> [DIRECTIONS FOR THIS TASK] Exact transcription, pictures omitted: begin at the top line of the records below and end with the line bearing "an overview of".

Front-end code edit data
============

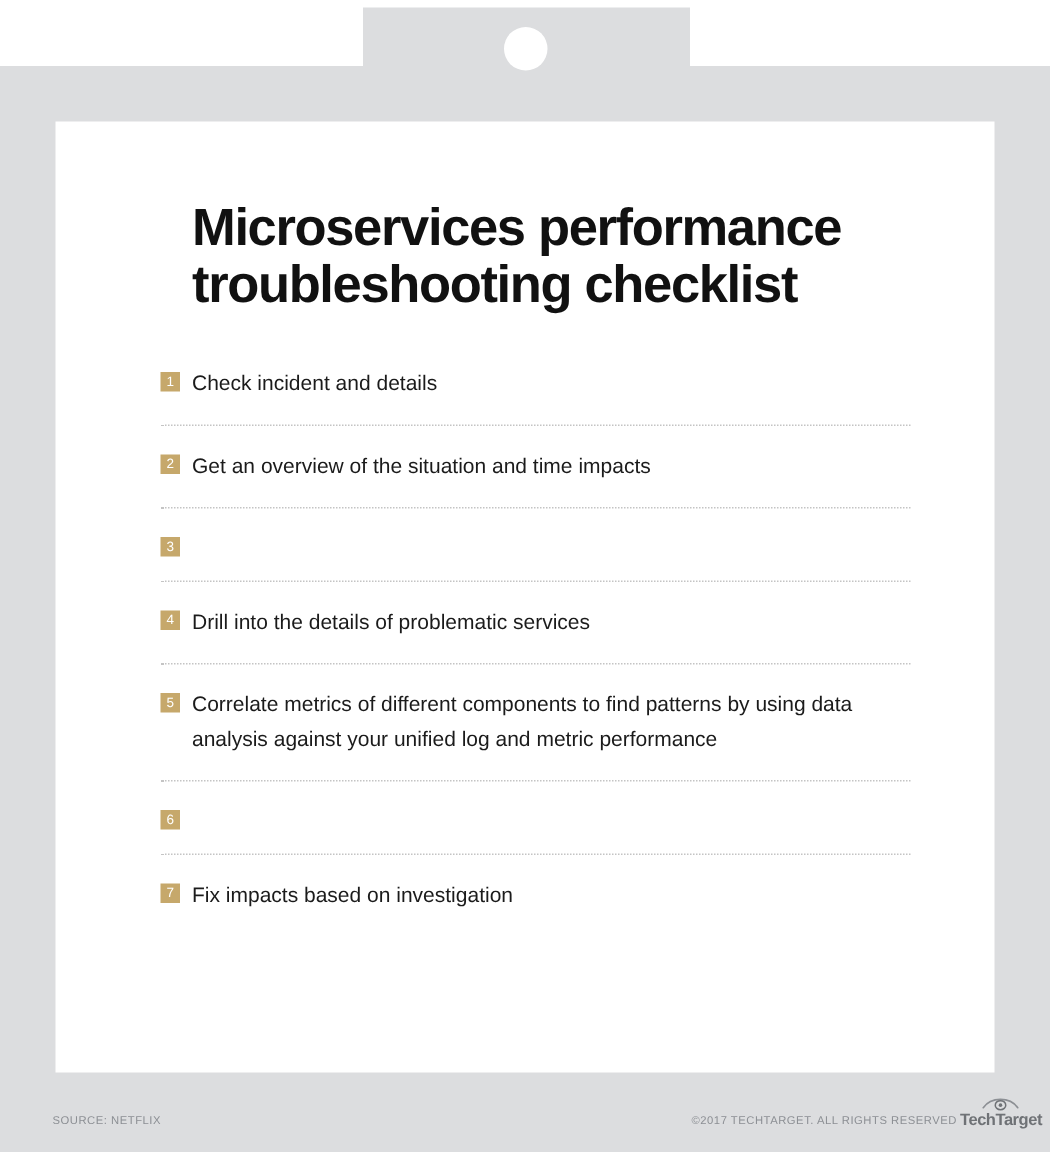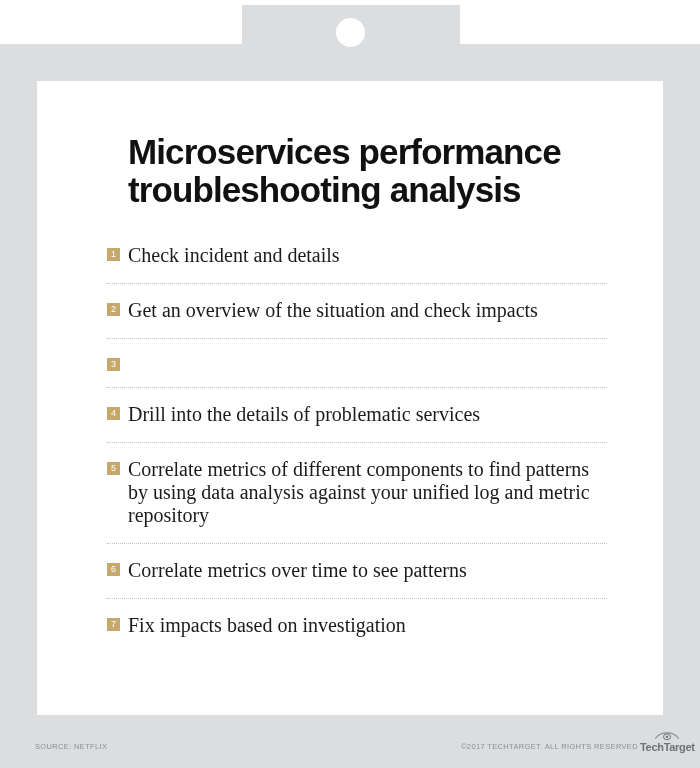"troubleshooting analysis" span.title-line { text: analysis -> checklist }
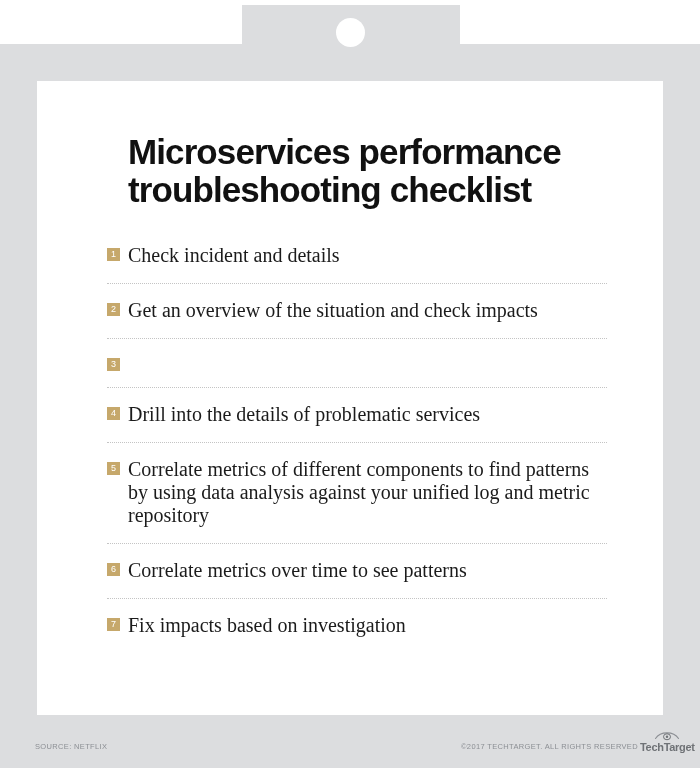"Check incident and details" .item-text { font-family: Liberation Serif, serif -> Liberation Sans, sans-serif; font-size: 20px -> 14px }
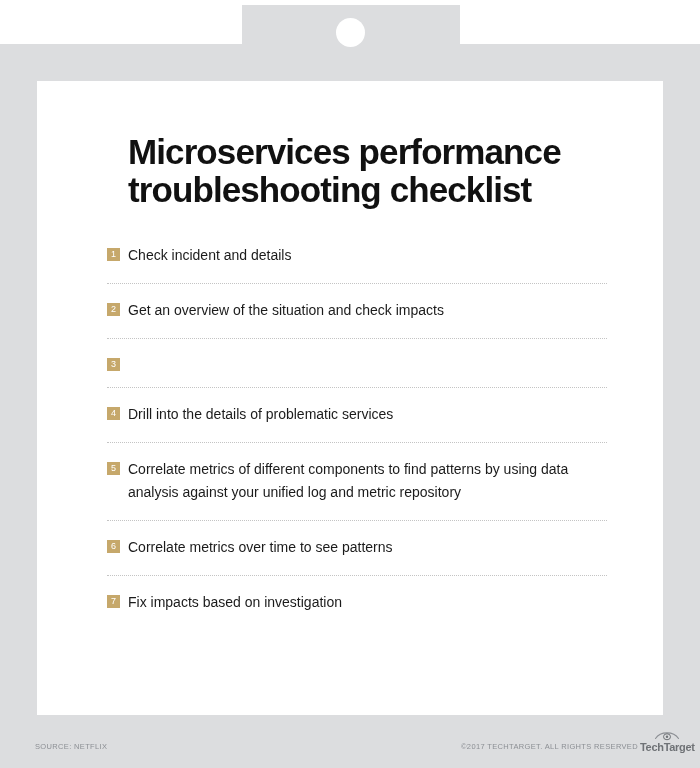"Get an overview of the" span.item-text { text: check -> time }
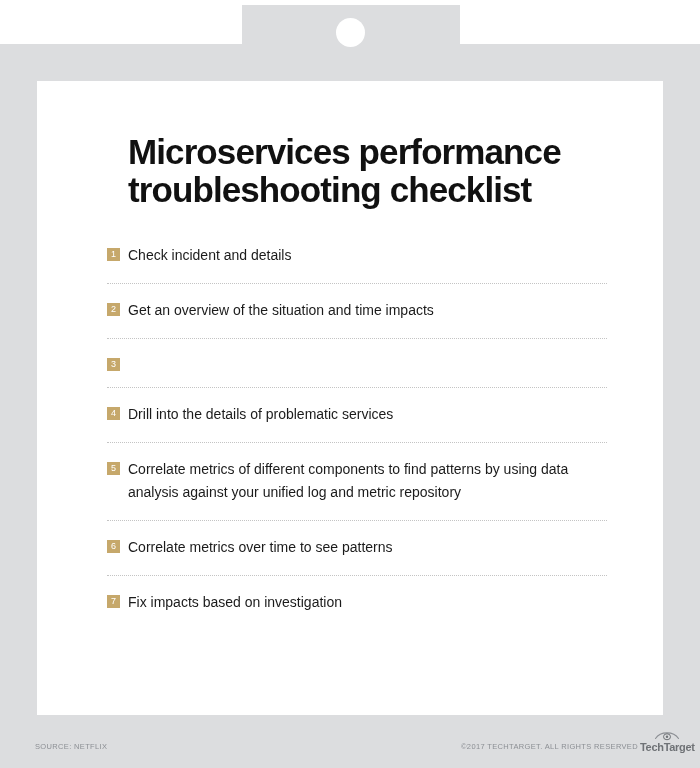"Correlate metrics of different" span.item-text { text: repository -> performance }
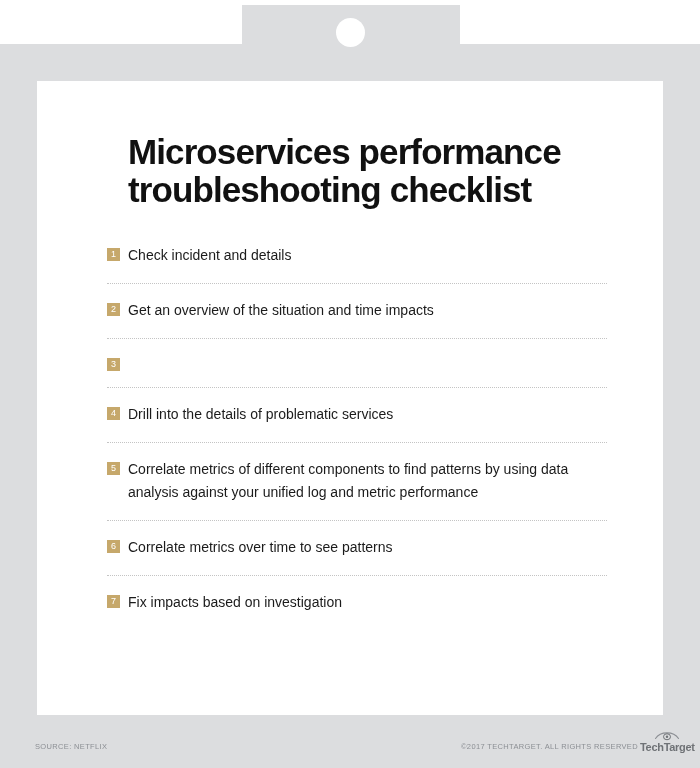"Correlate metrics over time to" span.item-text { html: <span>Correlate metrics over time to see patterns</span> -> none }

============

> [EXERCISE RESULT]
"troubleshooting analysis" span.title-line { text: analysis -> checklist }
"Check incident and details" .item-text { font-family: Liberation Serif, serif -> Liberation Sans, sans-serif; font-size: 20px -> 14px }
"Get an overview of the" span.item-text { text: check -> time }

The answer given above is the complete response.